Identifying signatures of local adaptation (within species)
Genes showing signatures of differentiation across the latitudinal
gradient were identified for each species using a top-candidate approach
(Yeaman et al. , 2016). Initially, FST outliers
were identified as any SNPs with scores in the top
999th quantile. Then, the number of FST
outliers within each gene was compared to the expected number that
could have arisen by chance, which was estimated from a binomial
distribution with a probability of success of 0.001 (i.e. the
probability of being an outlier). Any gene that had more observed
FST outliers than the 999th quantile
of this binomial distribution was considered a top candidate for local
adaptation (using qbinom in R).
Determining orthologs: comparing patterns between species
pairs
To assess patterns consistent with convergent evolution between species
pairs, candidate genes were matched to orthologs in the other species.

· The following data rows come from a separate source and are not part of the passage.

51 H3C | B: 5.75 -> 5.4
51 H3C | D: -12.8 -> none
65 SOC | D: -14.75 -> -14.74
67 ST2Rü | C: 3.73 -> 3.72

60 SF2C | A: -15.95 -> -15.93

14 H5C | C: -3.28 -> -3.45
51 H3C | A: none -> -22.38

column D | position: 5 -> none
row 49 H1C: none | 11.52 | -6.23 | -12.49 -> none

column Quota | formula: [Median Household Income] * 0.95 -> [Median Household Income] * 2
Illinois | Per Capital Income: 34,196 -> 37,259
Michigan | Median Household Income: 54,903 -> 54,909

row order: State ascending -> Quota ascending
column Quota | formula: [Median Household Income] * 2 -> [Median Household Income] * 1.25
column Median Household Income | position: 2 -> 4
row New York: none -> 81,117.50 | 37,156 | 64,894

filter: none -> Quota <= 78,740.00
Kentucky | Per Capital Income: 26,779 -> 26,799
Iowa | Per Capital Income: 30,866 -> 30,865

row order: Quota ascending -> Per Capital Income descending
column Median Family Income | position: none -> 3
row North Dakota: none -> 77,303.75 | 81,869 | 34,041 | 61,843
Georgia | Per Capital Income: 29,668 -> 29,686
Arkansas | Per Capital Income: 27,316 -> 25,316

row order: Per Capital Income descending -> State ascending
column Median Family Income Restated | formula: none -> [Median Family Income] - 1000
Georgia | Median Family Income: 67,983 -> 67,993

Orthologs were identified between threespines and tubesnouts using a
table compiled by Li et al. (in review) using OMA (v2.3.0; Altenhoff et
al., 2018; Glover, Altenhoff, & Dessimoz, 2019). As the two stickleback
species are more closely related and share higher sequence identity, a
gapped-alignment program (GMAP; v2017-06-20; Wu & Watanabe, 2005) was
used to identify orthologs between threespine and ninespine. For this,
any alignments with a mapping quality of < 80 or a percentage
identity < 90% were filtered out. Additionally, any genes
with multiple matches (1:many & many:many orthologs) or overlapping
positions within a species were removed.
To compare population divergence among species, the average
FST score was calculated per gene. A similar approach
could not be used to compare \({\overset{\overline{}}{H}}_{E}\) because
larger windows were required to obtain sufficiently precise estimates,
and multiple genes could be present within a single window. Instead, the
score for the whole window was applied to each gene and if a gene’s
location spanned two windows then it was assigned the score of the
window where most of that gene was located. This approach produces some
pseudoreplication in the data as a given gene will be present in several
neighbouring windows, but this should have only a minor effect, causing
an overestimation of the significance of any true correlation. Given
that we found less correlation in these metrics than previous studies
(see Discussion), this should be a conservative approach.